▶ Task instructions
What lines in the records below mention "span"? List them all.

▶ Dataset excerpts

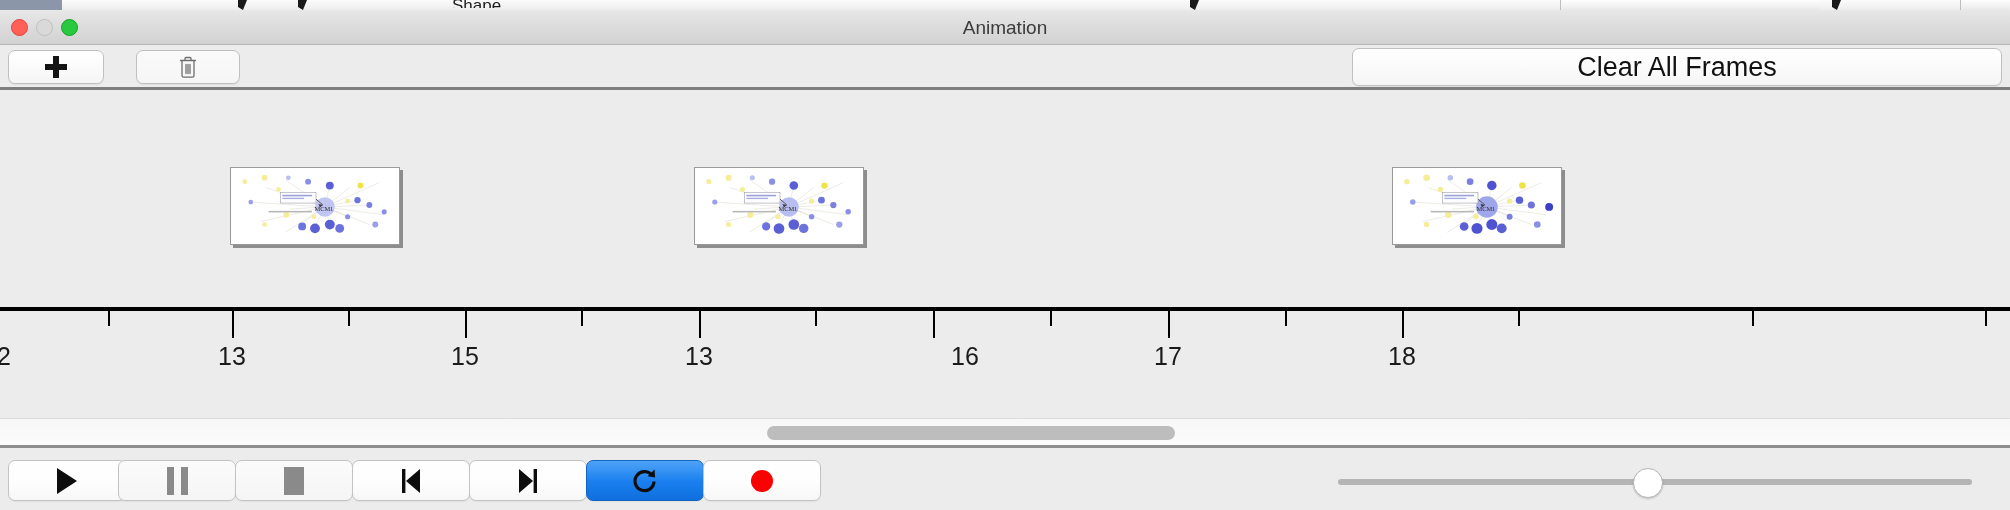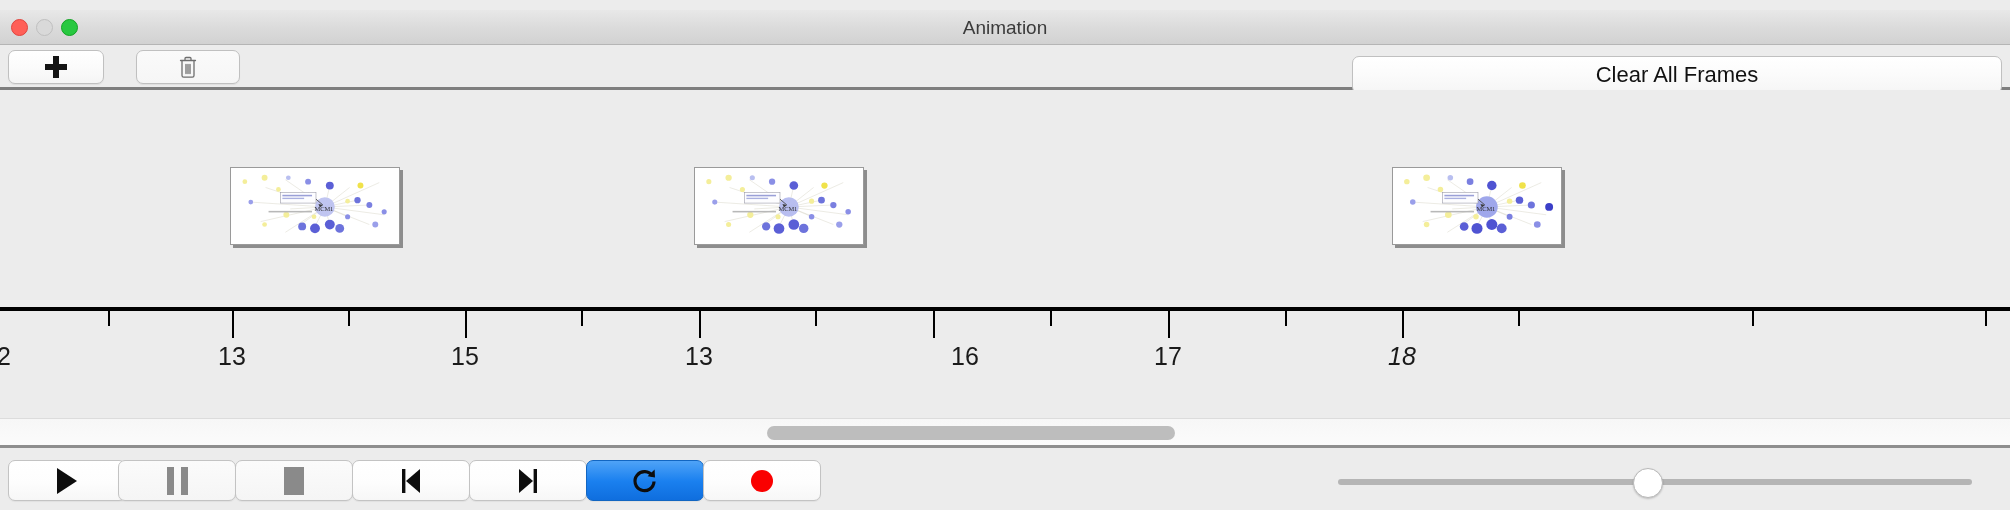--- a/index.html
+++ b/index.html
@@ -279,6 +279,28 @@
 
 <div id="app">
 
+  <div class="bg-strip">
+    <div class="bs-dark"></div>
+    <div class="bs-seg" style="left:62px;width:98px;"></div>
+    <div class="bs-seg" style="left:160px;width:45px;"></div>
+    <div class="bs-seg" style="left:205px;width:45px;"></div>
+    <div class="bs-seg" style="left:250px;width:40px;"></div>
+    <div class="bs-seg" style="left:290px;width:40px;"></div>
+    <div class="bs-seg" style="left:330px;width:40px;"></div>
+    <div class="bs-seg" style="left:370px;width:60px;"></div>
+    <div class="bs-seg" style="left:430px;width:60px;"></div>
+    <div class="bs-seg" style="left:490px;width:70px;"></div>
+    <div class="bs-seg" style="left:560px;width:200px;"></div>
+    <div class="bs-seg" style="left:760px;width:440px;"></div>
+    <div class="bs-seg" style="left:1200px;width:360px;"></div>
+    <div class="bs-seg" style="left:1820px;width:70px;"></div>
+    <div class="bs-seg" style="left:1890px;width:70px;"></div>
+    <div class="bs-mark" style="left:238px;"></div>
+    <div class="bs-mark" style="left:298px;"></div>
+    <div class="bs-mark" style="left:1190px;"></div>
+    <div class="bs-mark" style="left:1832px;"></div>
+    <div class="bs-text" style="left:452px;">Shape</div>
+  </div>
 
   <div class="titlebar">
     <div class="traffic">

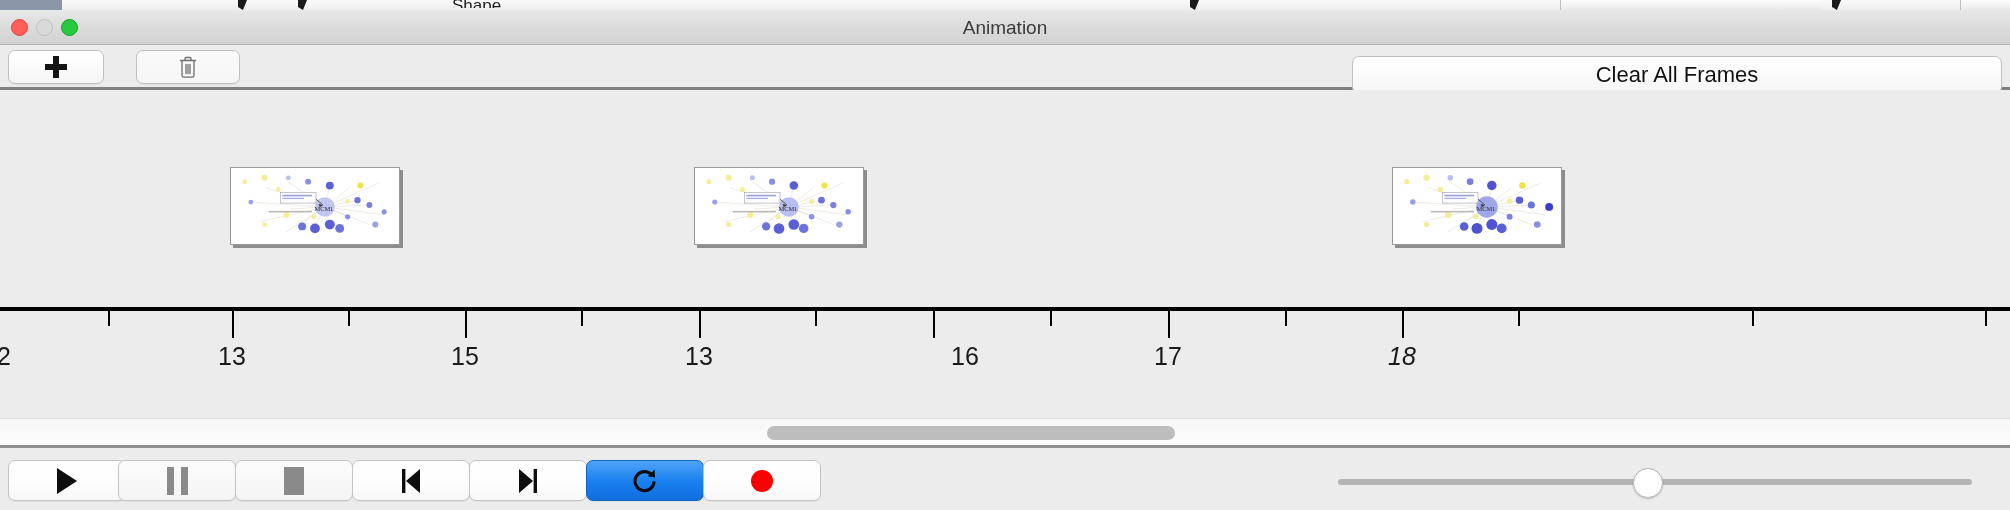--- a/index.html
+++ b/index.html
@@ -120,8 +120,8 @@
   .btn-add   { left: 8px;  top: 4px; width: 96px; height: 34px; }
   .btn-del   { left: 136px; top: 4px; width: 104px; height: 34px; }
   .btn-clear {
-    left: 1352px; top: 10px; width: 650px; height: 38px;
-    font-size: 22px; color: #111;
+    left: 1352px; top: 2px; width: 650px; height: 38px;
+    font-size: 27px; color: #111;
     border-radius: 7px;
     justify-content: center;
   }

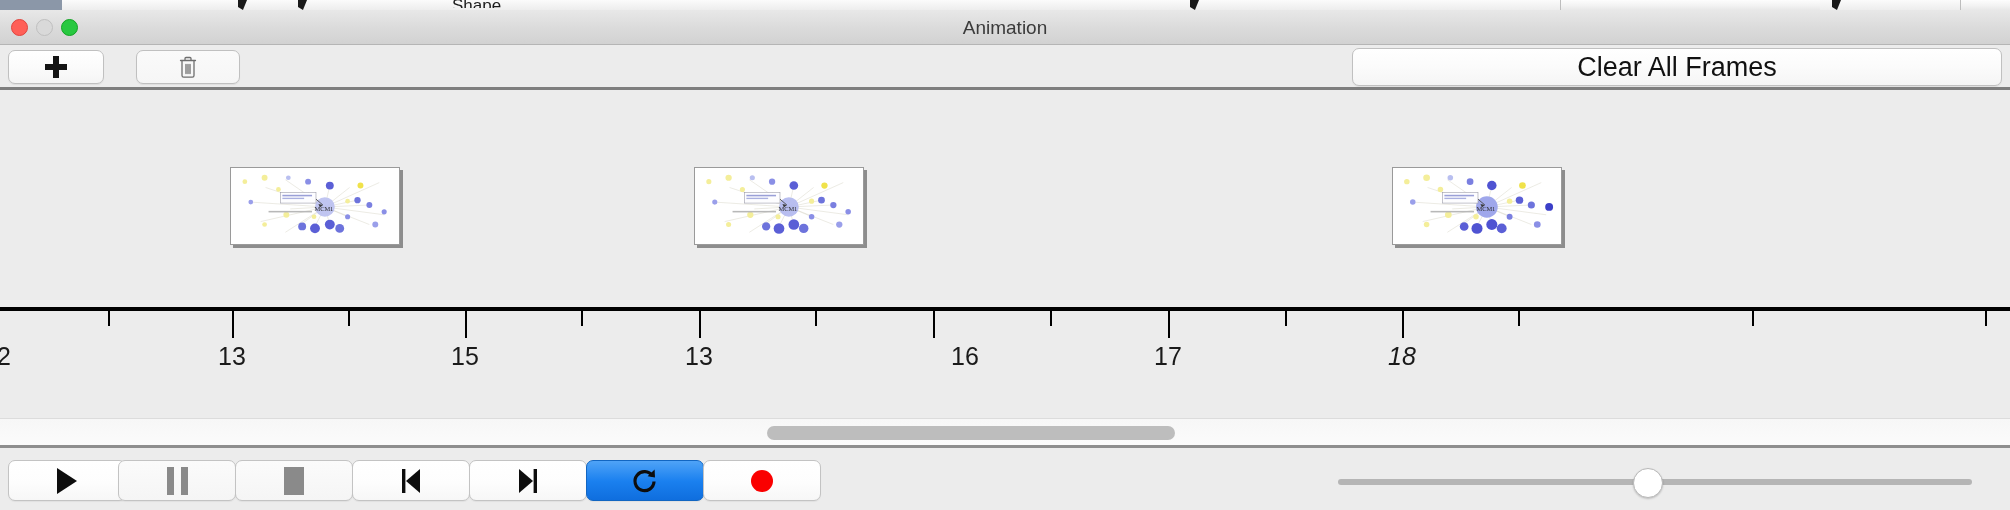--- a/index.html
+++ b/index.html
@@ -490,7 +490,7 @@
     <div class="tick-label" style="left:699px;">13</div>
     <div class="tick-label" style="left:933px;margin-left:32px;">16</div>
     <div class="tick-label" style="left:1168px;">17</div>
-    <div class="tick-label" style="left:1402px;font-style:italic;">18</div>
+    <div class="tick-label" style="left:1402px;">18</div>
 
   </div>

==

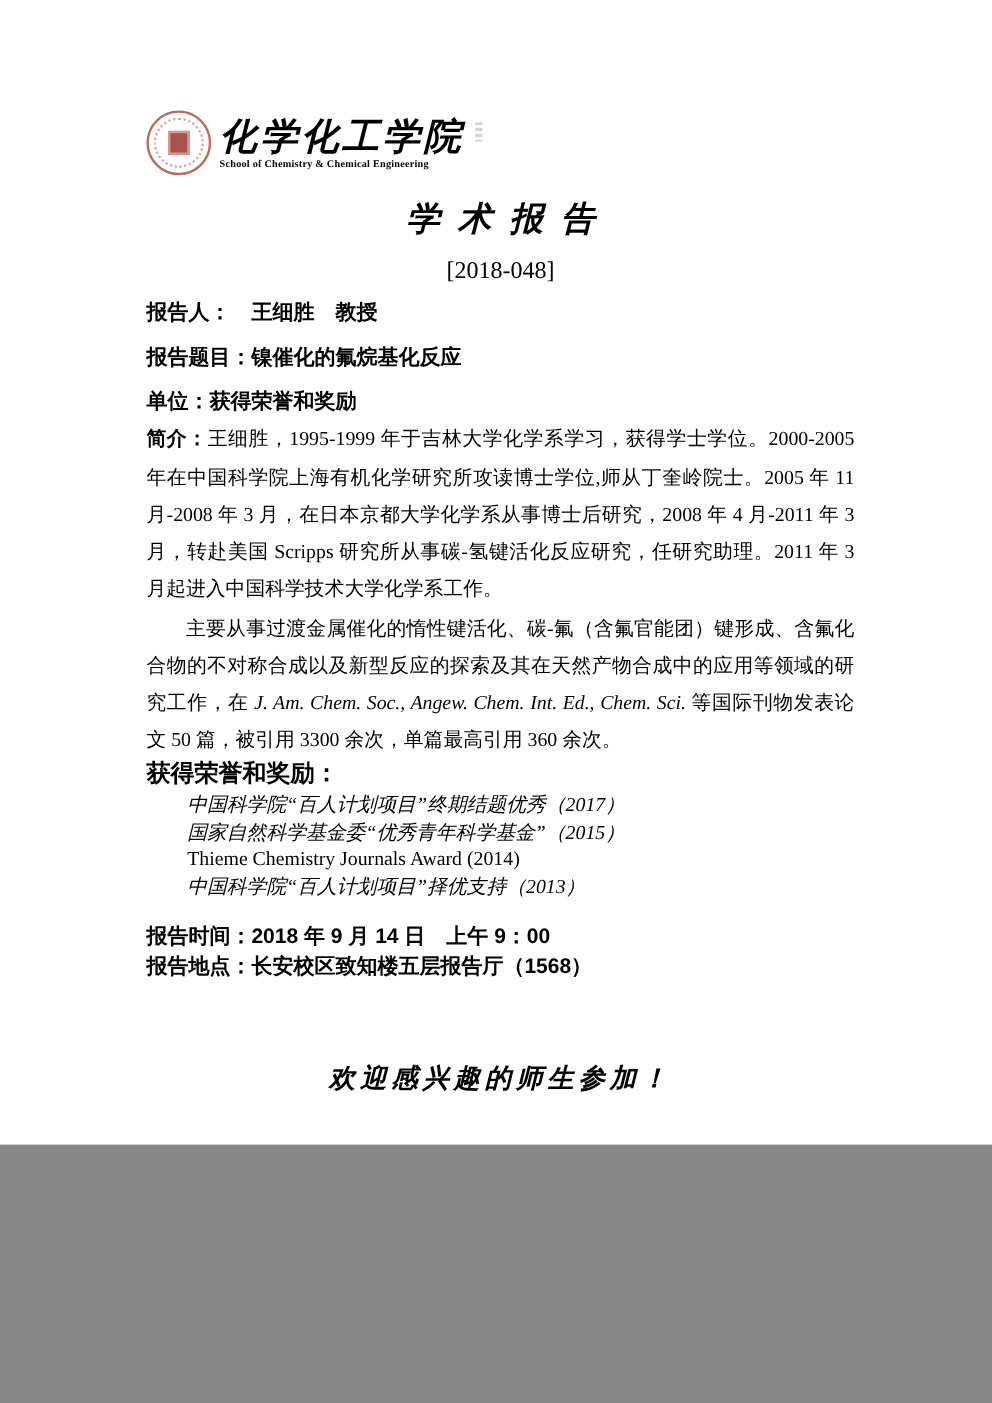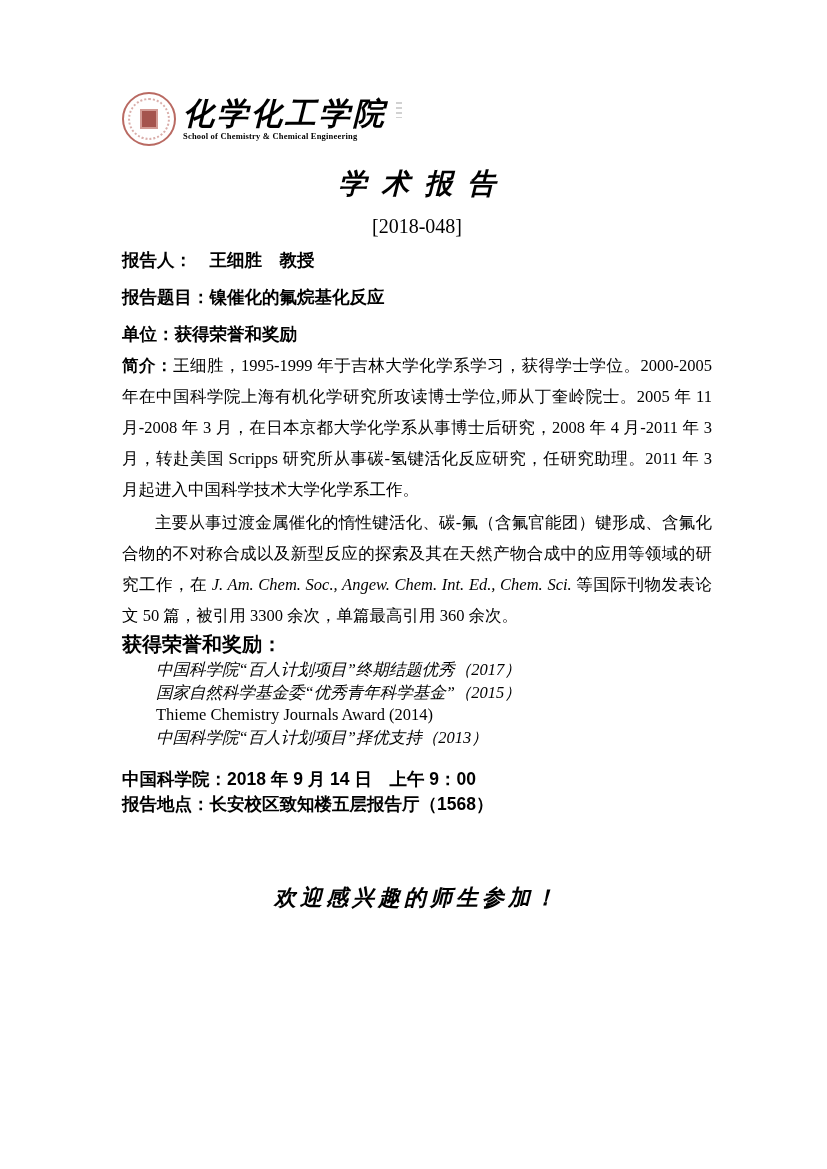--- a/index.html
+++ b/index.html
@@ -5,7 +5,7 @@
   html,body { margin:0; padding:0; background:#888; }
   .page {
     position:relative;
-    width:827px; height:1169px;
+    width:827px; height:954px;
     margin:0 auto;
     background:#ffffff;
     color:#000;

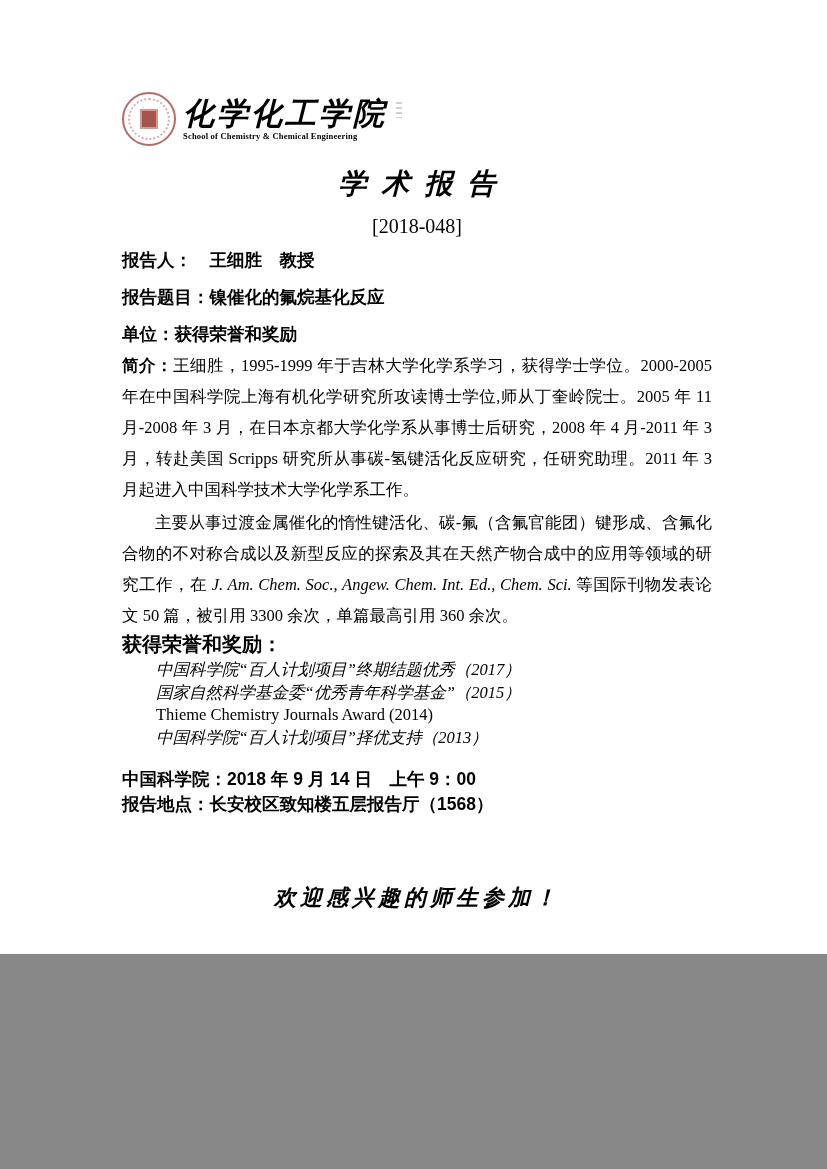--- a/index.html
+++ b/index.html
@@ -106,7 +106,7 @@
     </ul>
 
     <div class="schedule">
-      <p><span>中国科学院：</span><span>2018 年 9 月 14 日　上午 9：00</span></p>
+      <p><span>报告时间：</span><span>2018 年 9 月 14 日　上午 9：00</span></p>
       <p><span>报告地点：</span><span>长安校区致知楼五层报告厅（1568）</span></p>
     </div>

▶ Problem solution
-      <p><span>中国科学院：</span><span>2018 年 9 月 14 日　上午 9：00</span></p>
+      <p><span>报告时间：</span><span>2018 年 9 月 14 日　上午 9：00</span></p>
       <p><span>报告地点：</span><span>长安校区致知楼五层报告厅（1568）</span></p>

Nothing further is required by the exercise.